Oh. And even my dear departed Aunt Tilly. I was six blocks away or something. “Why can’t you come over for lunch? You’re not really working.” When I told her I wrote The Graduating Nurse and Family Practice News and Healthcare Informatics, and I forget the… Of course, if you tell that to most people, they’re not going to know those names. But when I said I wrote for Good Housekeeping, oh, okay. They must have really been doing something. So I got a little leeway.

Valerie VanBooven RN BSN:

So yeah. So I think what I’d like to do is make sure that your contact information is with this video. I appreciate you enlightening us a little bit about not only what you do, but about writing in general, how to hire a writer, and what the expectation should be in that communication. A lot of people don’t understand the importance of that. And making sure you hire someone with experience, I think, is really, really important. I’ve read a lot of inexperienced blog posts, and I… Yeah. So we’ve done that a lot over the years and I’ve just rolled my eyes and thought, “Is this how people talk?” I don’t know how this is happening.

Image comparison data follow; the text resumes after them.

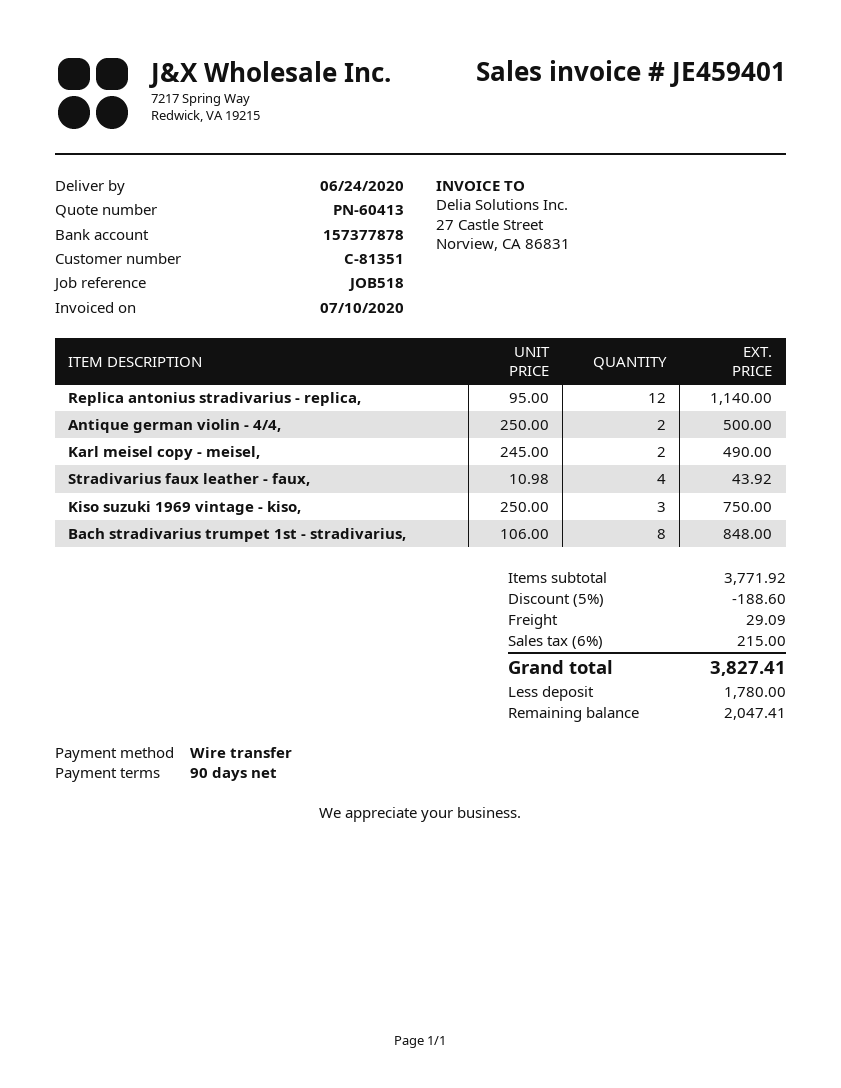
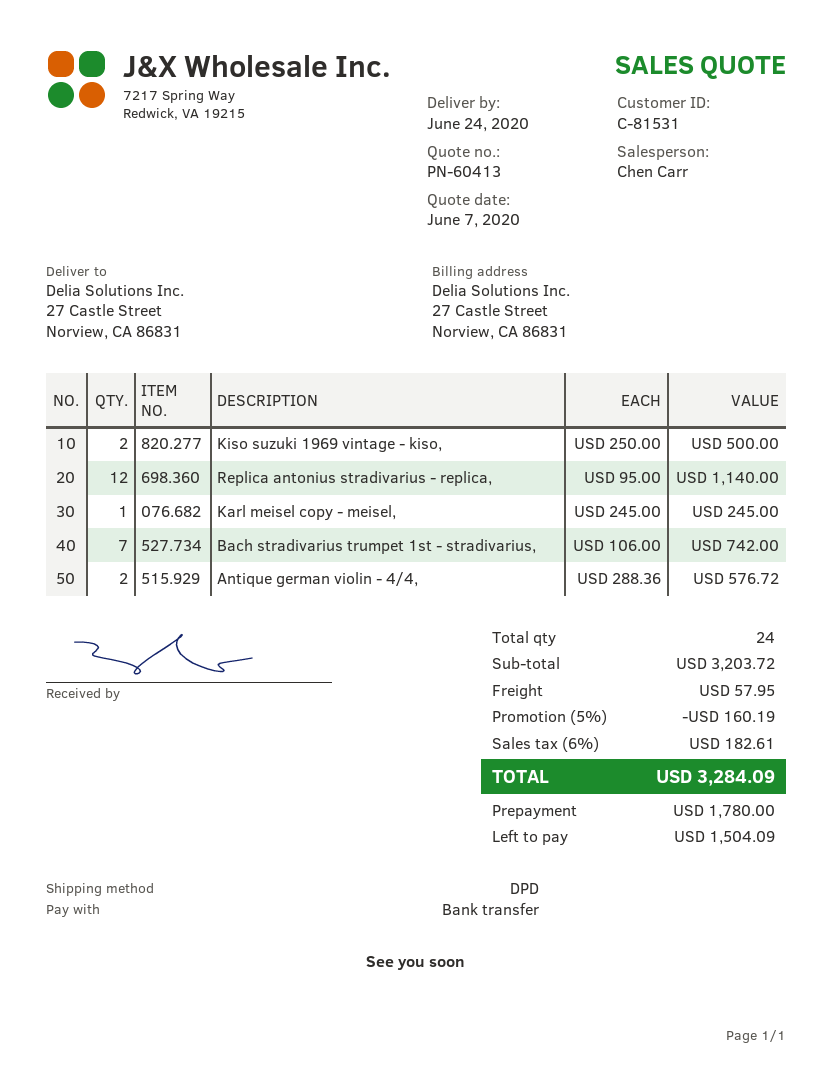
customer number: C-81351 -> C-81531
Antique german violin - 4/4,: 2 x 250.00 = 500.00 -> 2 x 288.36 = 576.72
Karl meisel copy - meisel,: 2 x 245.00 = 490.00 -> 1 x 245.00 = 245.00
Stradivarius faux leather - faux,: 4 x 10.98 = 43.92 -> none
Kiso suzuki 1969 vintage - kiso,: 3 x 250.00 = 750.00 -> 2 x 250.00 = 500.00
Bach stradivarius trumpet 1st - stradivarius,: 8 x 106.00 = 848.00 -> 7 x 106.00 = 742.00
subtotal: 3771.92 -> 3203.72
discount: 5% = 188.60 -> 5% = 160.19
shipping: 29.09 -> 57.95
tax: 6% = 215.00 -> 6% = 182.61
total: 3827.41 -> 3284.09
balance: 2047.41 -> 1504.09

But anyway, thank you for imparting your wisdom on us and sharing with us what you do.

Valerie VanBooven RN BSN:

So we are going to put your website and all of your contact information that you want us to give out with this video so folks can contact you. You can serve as a ghost writer for whatever project they might have. That sounds awesome.

Wendy Meyeroff:

Okay. Do you want me to mention it, both the website and my email here?

Valerie VanBooven RN BSN:

Go right ahead. Absolutely.

Wendy Meyeroff:

Okay. So my website, because I started in medical communications and now I’m more on the B2B and B2C side, but I kept the name. So it’s WMMedcomm. So W-M-M-E-D-C-O-M-M .com. All right? That’s the website. And my email address, call for free introductory consultation, and I’ll get you started on all sorts of storytelling. It’s WJ Mayeroff, M-E-Y-E-R-O-F-F, @gmail.com.

Valerie VanBooven RN BSN:

Yeah. All right. Well, we’ll make sure this will be transcribed, and I’ll be right there for everybody when they watch the video whenever they see it. So thank you.

Wendy Meyeroff:

Yeah. And I’ll let people know that it’s up and ready to view.

Valerie VanBooven RN BSN:

Thanks. I appreciate you doing the show and doing the interview. It’s awesome information. Thank you.

Wendy Meyeroff:

Well, thanks for reminding me, and it’s good to connect again, kind lady. Long time.